IM dynamic range will improve about 6dB with this modification. The lamp will improve gain and noise figure of the AUX port (reduce loss) by about 2dB.

If you never transmit through the unit:

1.) Remove C5

2.) Remove D1,D5 at the output, remove D12 and 13 (or D10 and 11 in 1025) and D6 and 9 at the inputs.

3.) Replace Lamp1 with a jumper wire.

 NOTE: If you transmit through the unit do NOT remove C5 and D1 and D5.  

Sensitivity to Load Impedance 

Like any typical amplifier system, this unit is sensitive to load impedance. Since it has an emitter follower at the output, it likes to see a low load impedance. Gain will increase about 5dB if you add a 1:4 step up transformer at the emitter of Q4. 

The following are modifications or changes to the MFJ-1025/1026:

Gain Improvement Mod.

Increases gain and dynamic range by approximately 5dB (assumes your receiver has a 25-ohm or higher input Z):

1.) Cut the trace from C6 to D1/D5 near the small dip relay.

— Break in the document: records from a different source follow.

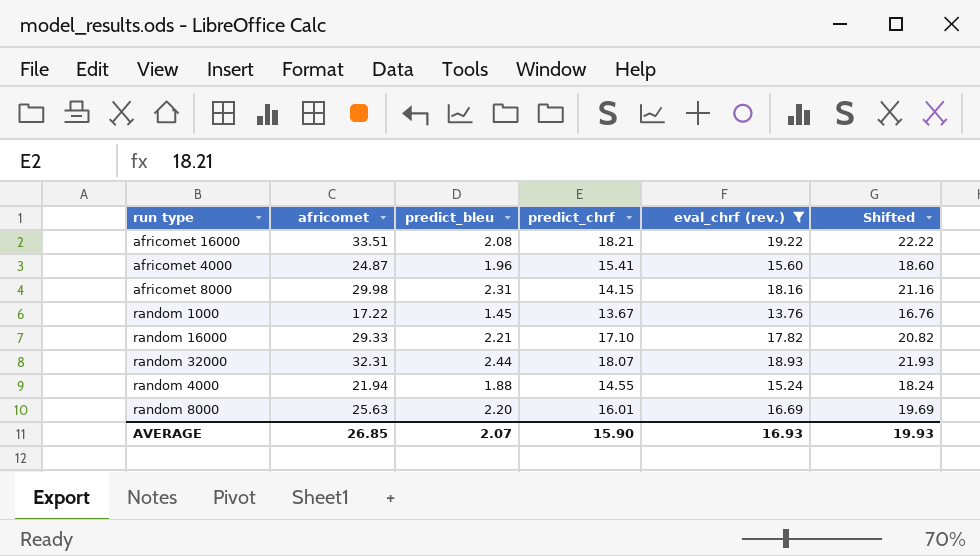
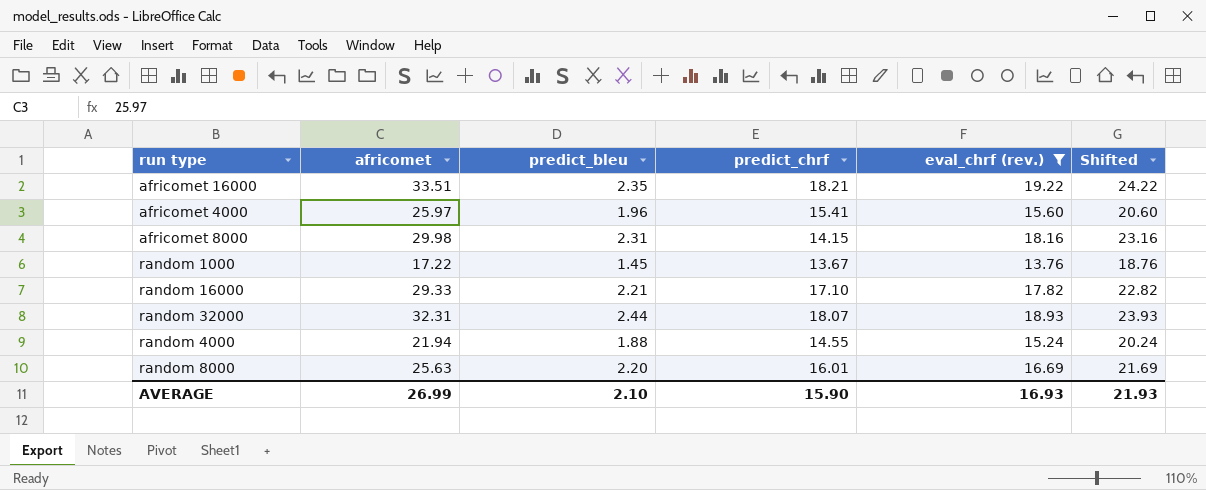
column Shifted | formula: [eval_chrf (rev.)] + 3 -> [eval_chrf (rev.)] + 5
africomet 16000 | predict_bleu: 2.08 -> 2.35
africomet 4000 | africomet: 24.87 -> 25.97
AVERAGE | africomet: 26.85 -> 26.99
AVERAGE | predict_bleu: 2.07 -> 2.10
AVERAGE | Shifted: 19.93 -> 21.93

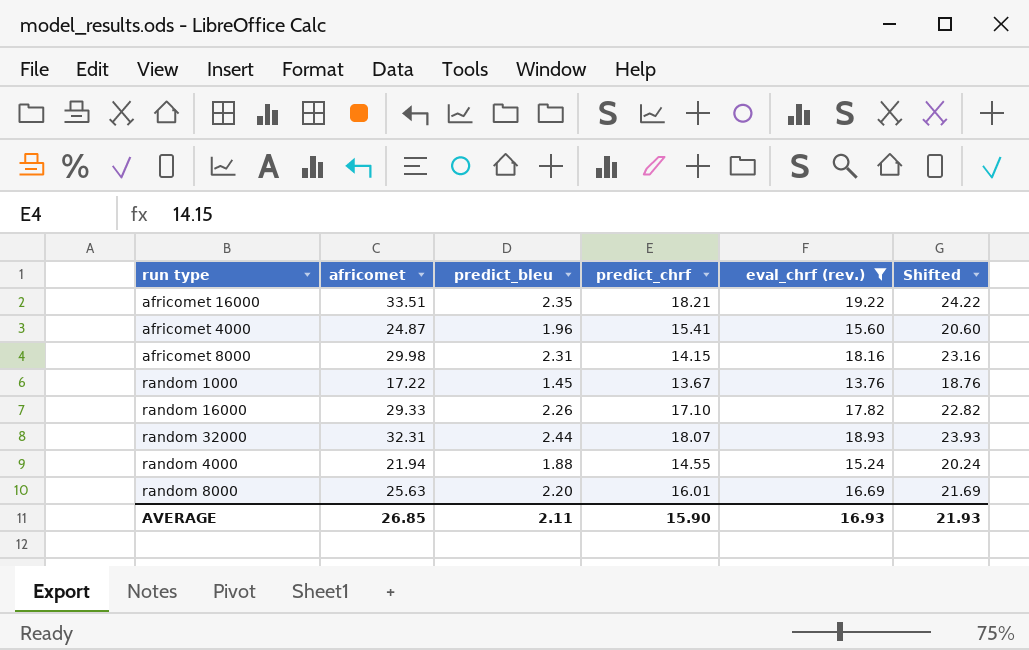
africomet 4000 | africomet: 25.97 -> 24.87
random 16000 | predict_bleu: 2.21 -> 2.26
AVERAGE | africomet: 26.99 -> 26.85
AVERAGE | predict_bleu: 2.10 -> 2.11

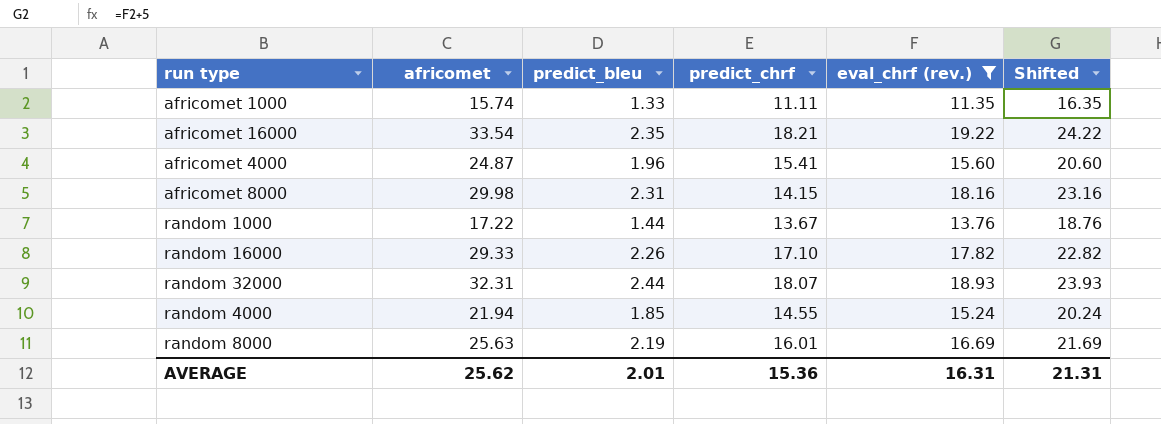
row africomet 1000: none -> 15.74 | 1.33 | 11.11 | 11.35 | 16.35
africomet 16000 | africomet: 33.51 -> 33.54
random 1000 | predict_bleu: 1.45 -> 1.44
random 4000 | predict_bleu: 1.88 -> 1.85
random 8000 | predict_bleu: 2.20 -> 2.19
AVERAGE | africomet: 26.85 -> 25.62
AVERAGE | predict_bleu: 2.11 -> 2.01
AVERAGE | predict_chrf: 15.90 -> 15.36
AVERAGE | eval_chrf (rev.): 16.93 -> 16.31
AVERAGE | Shifted: 21.93 -> 21.31

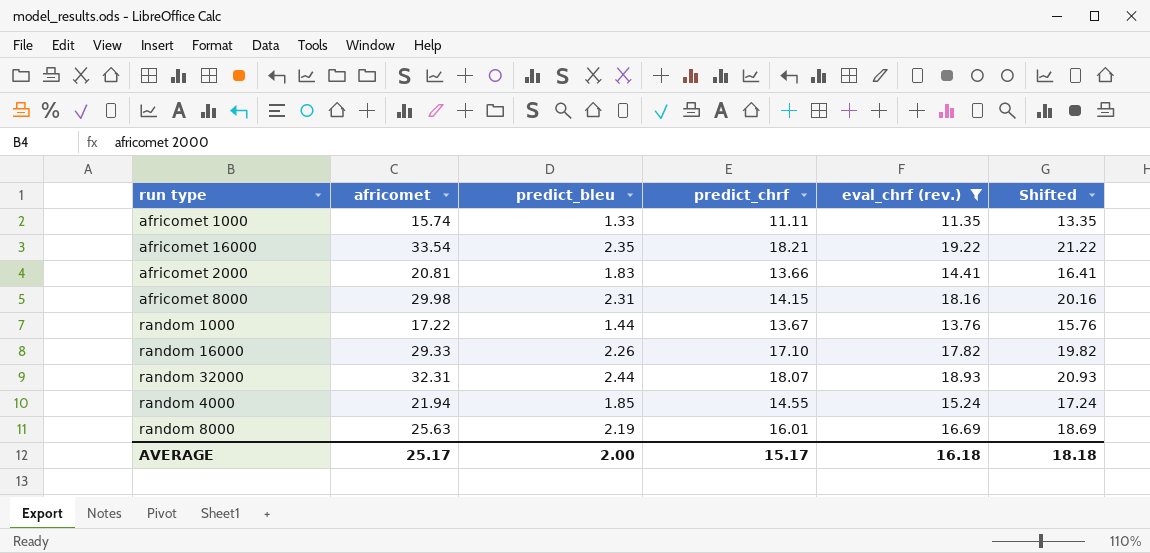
column Shifted | formula: [eval_chrf (rev.)] + 5 -> [eval_chrf (rev.)] + 2
row africomet 4000: 24.87 | 1.96 | 15.41 | 15.60 | 20.60 -> none
row africomet 2000: none -> 20.81 | 1.83 | 13.66 | 14.41 | 16.41
AVERAGE | africomet: 25.62 -> 25.17
AVERAGE | predict_bleu: 2.01 -> 2.00
AVERAGE | predict_chrf: 15.36 -> 15.17
AVERAGE | eval_chrf (rev.): 16.31 -> 16.18
AVERAGE | Shifted: 21.31 -> 18.18

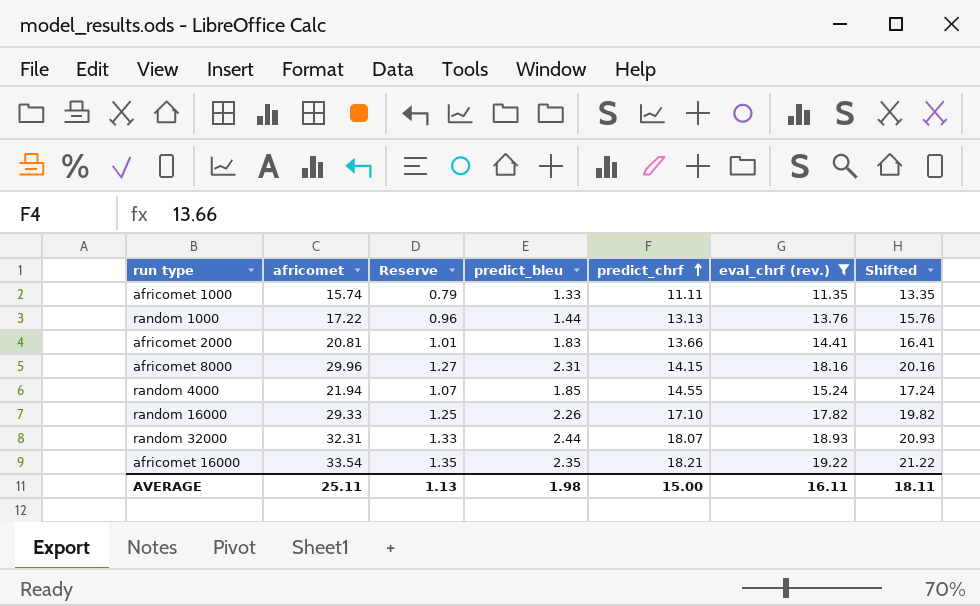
row order: none -> predict_chrf ascending
column Reserve | formula: none -> [eval_chrf (rev.)] * 0.07
row random 8000: 25.63 | 2.19 | 16.01 | 16.69 | 18.69 -> none
random 1000 | predict_chrf: 13.67 -> 13.13
africomet 8000 | africomet: 29.98 -> 29.96
AVERAGE | africomet: 25.17 -> 25.11
AVERAGE | predict_bleu: 2.00 -> 1.98
AVERAGE | predict_chrf: 15.17 -> 15.00
AVERAGE | eval_chrf (rev.): 16.18 -> 16.11
AVERAGE | Shifted: 18.18 -> 18.11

2.) Add 1:4 step-up transformer, low impedance side towards C6 and high impedance side to load.

Filter Modifications

The MFJ-1025/1026 contains BCB filters that roll off at about 1.9MHz. To extend operation lower in frequency:

Remove L3, L4, L5, L6.

Short C8 and 16

Increase the value of C12 and 13 by the same factor as the decrease in frequency. For half the frequency, double C12 and 13.

Caution: DO NOT remove filters if you intend to use this unit for weak-signal reception on Amateur bands above 1.8 MHz, unless you are sure you do not have strong BC signals.

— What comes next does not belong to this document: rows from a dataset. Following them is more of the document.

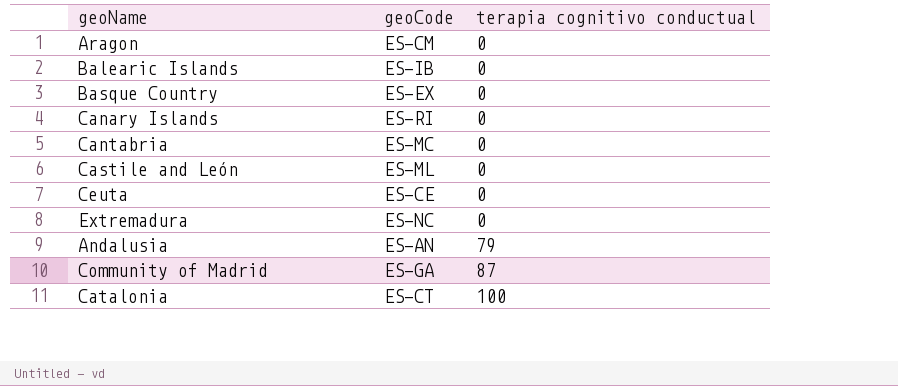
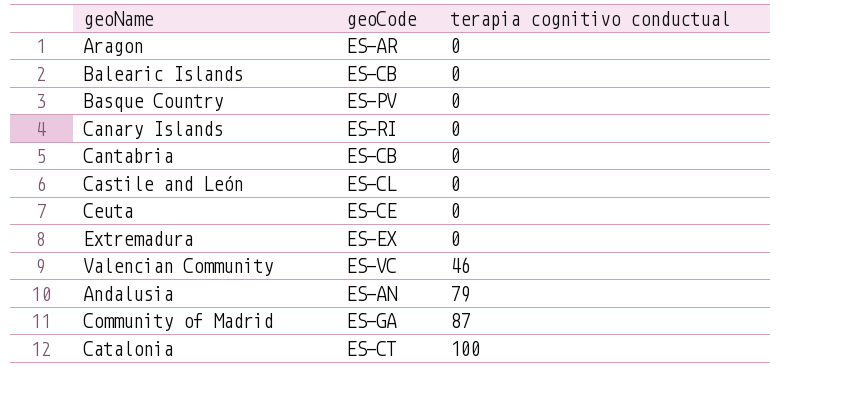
Aragon | geoCode: ES-CM -> ES-AR
Balearic Islands | geoCode: ES-IB -> ES-CB
Basque Country | geoCode: ES-EX -> ES-PV
Cantabria | geoCode: ES-MC -> ES-CB
Castile and León | geoCode: ES-ML -> ES-CL
Extremadura | geoCode: ES-NC -> ES-EX
row Valencian Community: none -> ES-VC | 46

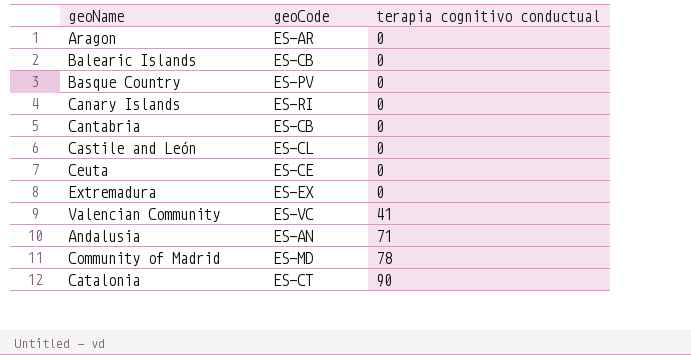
Valencian Community | terapia cognitivo conductual: 46 -> 41
Andalusia | terapia cognitivo conductual: 79 -> 71
Community of Madrid | geoCode: ES-GA -> ES-MD
Community of Madrid | terapia cognitivo conductual: 87 -> 78
Catalonia | terapia cognitivo conductual: 100 -> 90

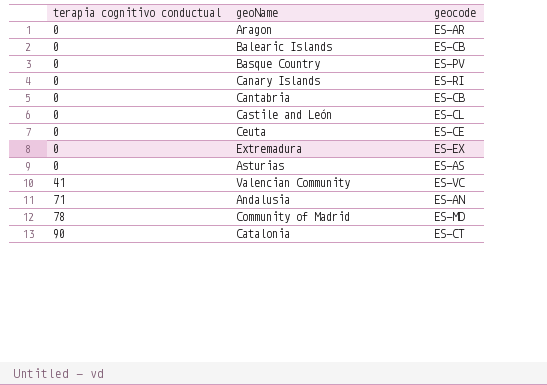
column terapia cognitivo conductual | position: 3 -> 1
column name: geoCode -> geocode
row Asturias: none -> 0 | ES-AS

C12 and C13 mods will reduce upper frequency limit proportionally to the change.

Extending Phase Range

Phase range of the MFJ-1025/1026 is limited by the ratio of R16 to reactance of C12 or C13. Normally phase will rotate through at least 130-degrees. SW3B inverts phase 180-degrees, and this moves the phase shift to the other side of the circle. Typically the MFJ-1025/1026 has about 280-degrees of phase rotation.

The remaining 80-degrees can be covered a number of ways. You can swap inputs (only when using it entirely passive), or modify the phasing network. I also have successfully added a relay that swaps the outputs of the low-pass input filters. A second method is to add an additional capacitor in series with the ground lead of the bottom of R16 (the wiper remains grounded) back to the junction of C14 and R17.

I'd recommend swapping the inputs, it is easier and does not degrade amplitude response or bandwidth.